Summary:ASTERISK-20145: Segfault in iax_pvt_callid_get
Reporter:Birger "WIMPy" Harzenetter (wimpy)Labels:
Date Opened:2012-07-17 21:37:49Date Closed:2012-07-20 14:44:21
Versions:SVN Frequency of
Environment:Attachments:( 0) pastebin
Description:This happened after a call was terminated.
I have no idea what contributed to this happening and cannot reproduce, but a segfault is always bad.
Comments:By: Birger "WIMPy" Harzenetter (wimpy) 2012-07-17 21:38:23.473-0500

pastebin contains backtrace

By: Matt Jordan (mjordan) 2012-07-19 17:31:27.455-0500

It looks like the chan_iax2_pvt pointer in the iaxs array for the call number identified for that IAX2 full frame was either already NULL or got set to NULL before we relocked the mutex for it.  This should only be an issue in trunk.

By: Jonathan Rose (jrose) 2012-07-20 14:12:19.501-0500

This was just a bad assumption on my part.

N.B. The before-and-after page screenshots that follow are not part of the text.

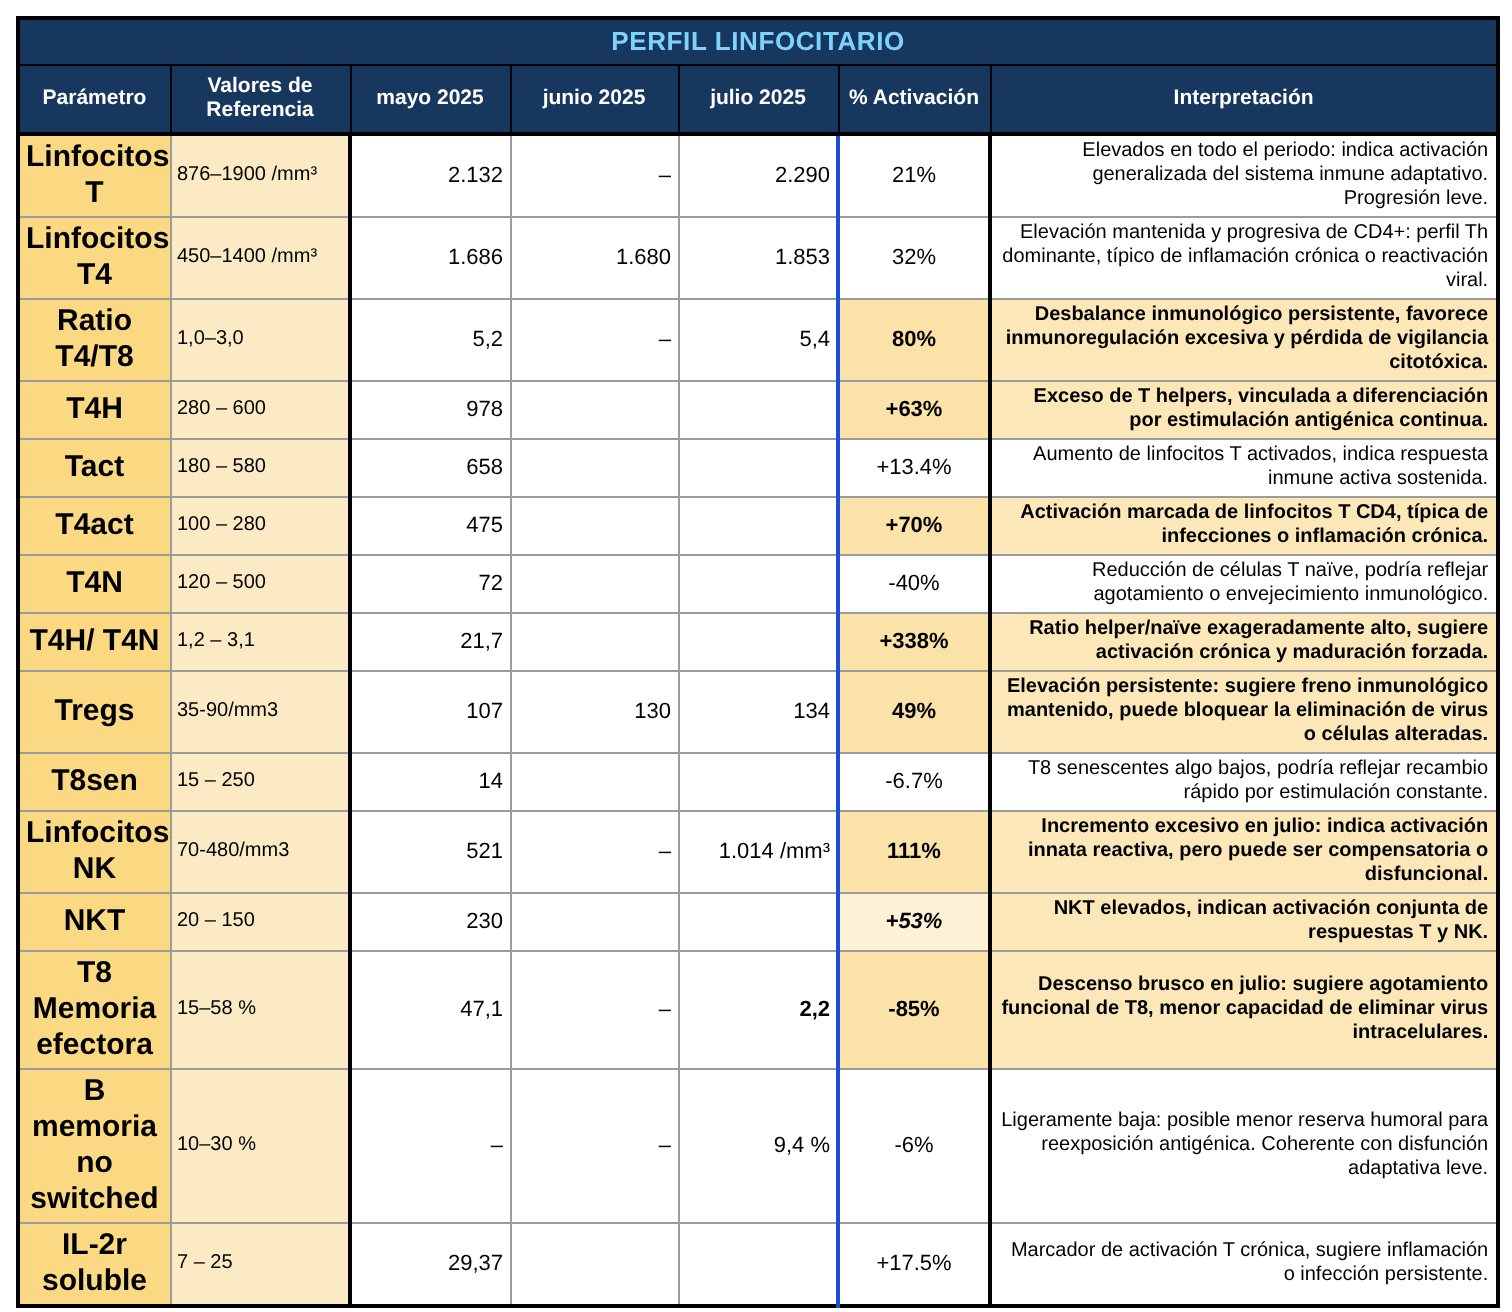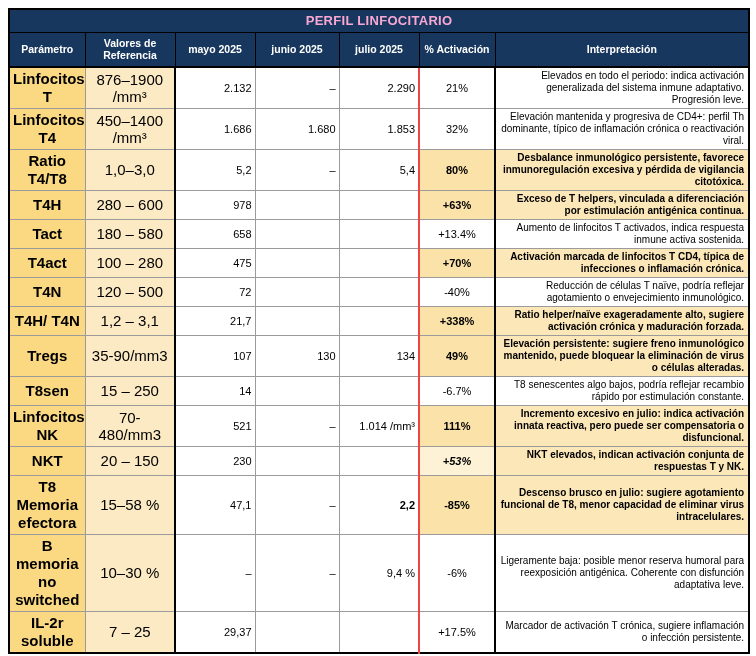--- a/index.html
+++ b/index.html
@@ -33,7 +33,7 @@
 
   .title-cell {
     background: var(--navy);
-    color: #f9a8d4;
+    color: #7dd3fc;
     font-weight: bold;
     font-size: 13px;
     padding: 3px 2px;

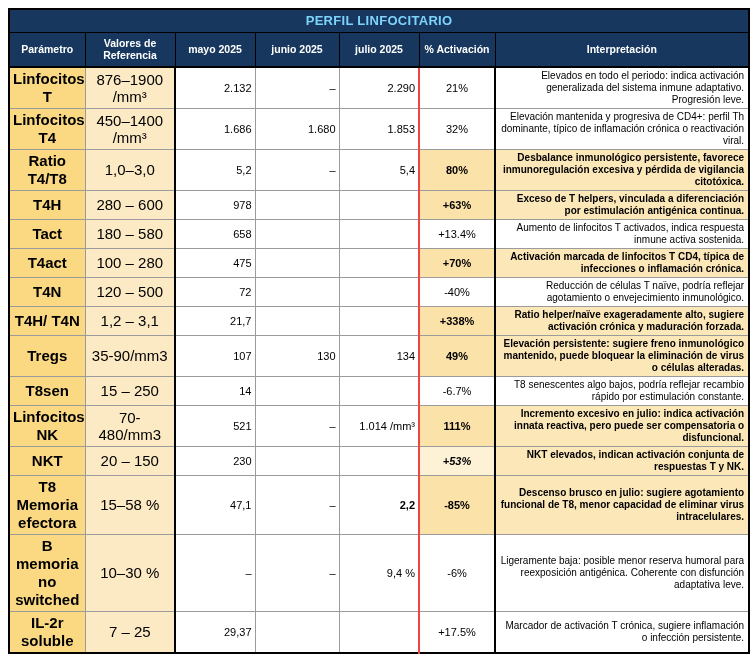--- a/index.html
+++ b/index.html
@@ -64,8 +64,8 @@
   }
   td.ref {
     background: var(--refBg);
-    font-size: 15px;
-    text-align: center;
+    font-size: 10px;
+    text-align: left;
     border-right: 2px solid #000;
   }
   td.val {

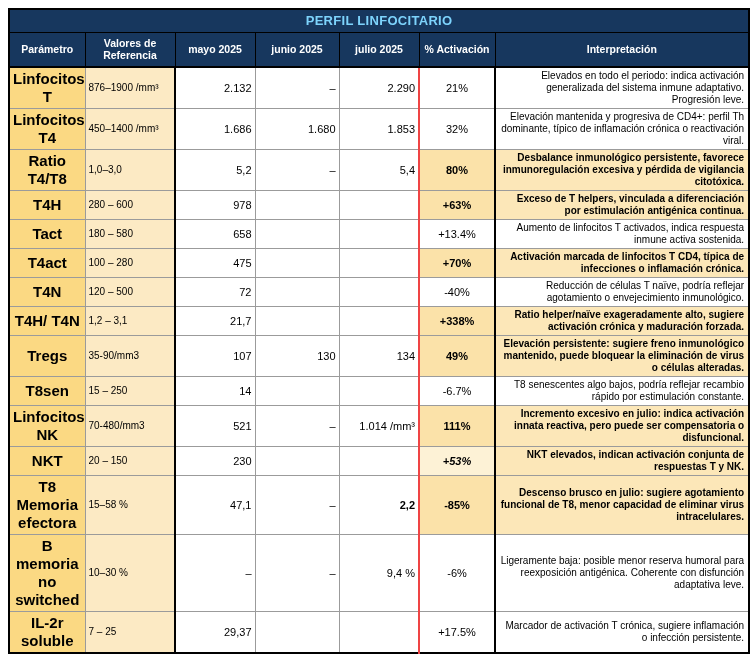--- a/index.html
+++ b/index.html
@@ -78,7 +78,7 @@
     background: #fff;
     font-size: 11px;
     text-align: center;
-    border-left: 2px solid #ef4444;
+    border-left: 2px solid #1d4ed8;
     border-right: 2px solid #000;
   }
   td.dev.hl       { background: var(--hlBg); font-weight: bold; margin-left: 28px; }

I think I must have thought that taking the lock meant a channel was in that position. Looking at where I had invoked iax_pvt_callid_get, it's pretty clear that this isn't the case and it's still possible for a call to 'arrive for a nonexistent destination'.

Fix is trivial, I just need to check for the presence of the channel before trying to get a call ID out of it.

EDIT: I committed a fix. It shouldn't be able to happen anymore.